Task to carry out: Quote the listing below in its entirety, omitting every image.

Records for this exercise:

+++++

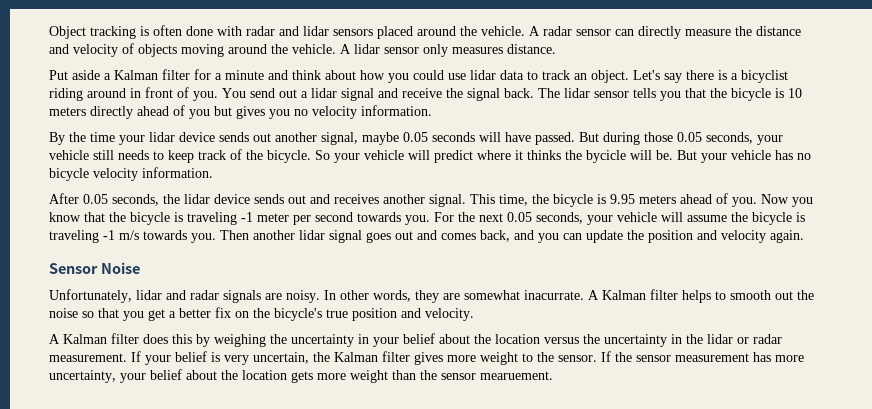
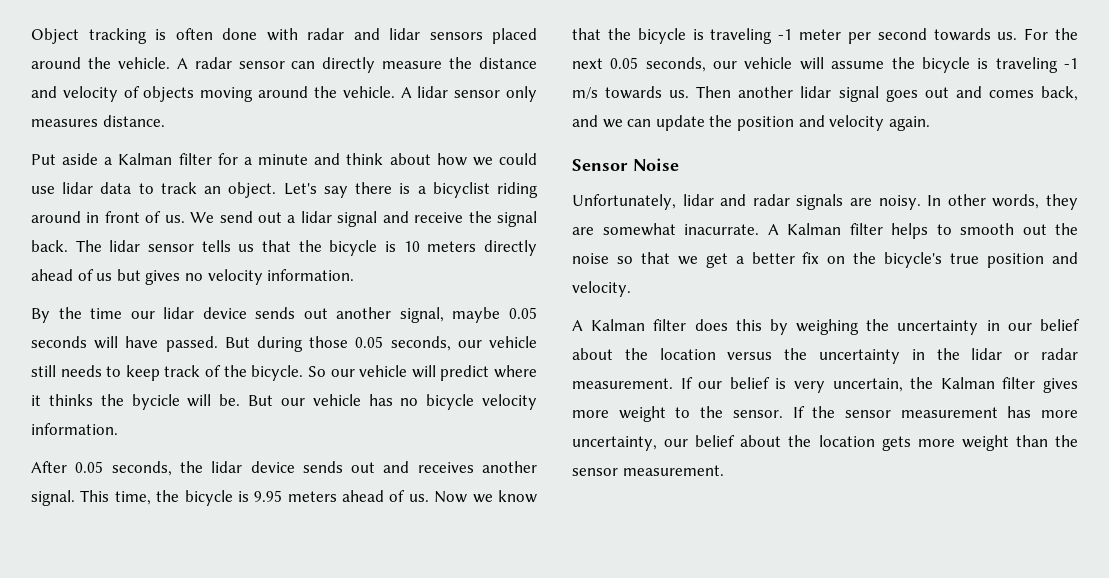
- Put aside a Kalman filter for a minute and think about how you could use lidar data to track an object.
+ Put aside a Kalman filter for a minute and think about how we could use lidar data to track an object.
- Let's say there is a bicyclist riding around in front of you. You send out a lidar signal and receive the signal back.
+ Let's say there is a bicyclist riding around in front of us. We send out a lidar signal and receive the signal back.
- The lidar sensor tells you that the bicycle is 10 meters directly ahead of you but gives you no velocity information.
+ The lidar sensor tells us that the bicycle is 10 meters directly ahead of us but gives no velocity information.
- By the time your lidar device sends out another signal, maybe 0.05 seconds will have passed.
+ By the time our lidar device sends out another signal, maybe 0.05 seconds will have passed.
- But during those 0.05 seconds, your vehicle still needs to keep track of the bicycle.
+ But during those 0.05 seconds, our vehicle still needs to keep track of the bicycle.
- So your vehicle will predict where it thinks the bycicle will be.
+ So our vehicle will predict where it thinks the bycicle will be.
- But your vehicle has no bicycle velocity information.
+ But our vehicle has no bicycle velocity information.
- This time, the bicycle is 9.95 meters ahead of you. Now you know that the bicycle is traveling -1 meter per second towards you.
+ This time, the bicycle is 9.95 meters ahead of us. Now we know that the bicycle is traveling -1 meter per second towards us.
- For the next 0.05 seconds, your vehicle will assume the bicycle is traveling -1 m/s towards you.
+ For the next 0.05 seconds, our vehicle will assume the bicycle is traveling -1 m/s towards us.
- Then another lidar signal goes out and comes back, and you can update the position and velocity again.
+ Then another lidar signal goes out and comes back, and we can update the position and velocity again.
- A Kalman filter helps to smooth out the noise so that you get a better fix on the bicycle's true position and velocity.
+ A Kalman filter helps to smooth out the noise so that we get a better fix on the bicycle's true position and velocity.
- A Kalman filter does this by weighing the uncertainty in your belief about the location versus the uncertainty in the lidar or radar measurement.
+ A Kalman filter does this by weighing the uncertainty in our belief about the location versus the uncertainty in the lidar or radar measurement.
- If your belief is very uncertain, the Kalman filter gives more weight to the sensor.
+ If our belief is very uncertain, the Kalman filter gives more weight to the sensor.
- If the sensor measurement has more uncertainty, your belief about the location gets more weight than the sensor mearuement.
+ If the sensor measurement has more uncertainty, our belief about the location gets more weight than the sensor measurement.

+++++

Answer to this problem:
- Put aside a Kalman filter for a minute and think about how you could use lidar data to track an object.
+ Put aside a Kalman filter for a minute and think about how we could use lidar data to track an object.
- Let's say there is a bicyclist riding around in front of you. You send out a lidar signal and receive the signal back.
+ Let's say there is a bicyclist riding around in front of us. We send out a lidar signal and receive the signal back.
- The lidar sensor tells you that the bicycle is 10 meters directly ahead of you but gives you no velocity information.
+ The lidar sensor tells us that the bicycle is 10 meters directly ahead of us but gives no velocity information.
- By the time your lidar device sends out another signal, maybe 0.05 seconds will have passed.
+ By the time our lidar device sends out another signal, maybe 0.05 seconds will have passed.
- But during those 0.05 seconds, your vehicle still needs to keep track of the bicycle.
+ But during those 0.05 seconds, our vehicle still needs to keep track of the bicycle.
- So your vehicle will predict where it thinks the bycicle will be.
+ So our vehicle will predict where it thinks the bycicle will be.
- But your vehicle has no bicycle velocity information.
+ But our vehicle has no bicycle velocity information.
- This time, the bicycle is 9.95 meters ahead of you. Now you know that the bicycle is traveling -1 meter per second towards you.
+ This time, the bicycle is 9.95 meters ahead of us. Now we know that the bicycle is traveling -1 meter per second towards us.
- For the next 0.05 seconds, your vehicle will assume the bicycle is traveling -1 m/s towards you.
+ For the next 0.05 seconds, our vehicle will assume the bicycle is traveling -1 m/s towards us.
- Then another lidar signal goes out and comes back, and you can update the position and velocity again.
+ Then another lidar signal goes out and comes back, and we can update the position and velocity again.
- A Kalman filter helps to smooth out the noise so that you get a better fix on the bicycle's true position and velocity.
+ A Kalman filter helps to smooth out the noise so that we get a better fix on the bicycle's true position and velocity.
- A Kalman filter does this by weighing the uncertainty in your belief about the location versus the uncertainty in the lidar or radar measurement.
+ A Kalman filter does this by weighing the uncertainty in our belief about the location versus the uncertainty in the lidar or radar measurement.
- If your belief is very uncertain, the Kalman filter gives more weight to the sensor.
+ If our belief is very uncertain, the Kalman filter gives more weight to the sensor.
- If the sensor measurement has more uncertainty, your belief about the location gets more weight than the sensor mearuement.
+ If the sensor measurement has more uncertainty, our belief about the location gets more weight than the sensor measurement.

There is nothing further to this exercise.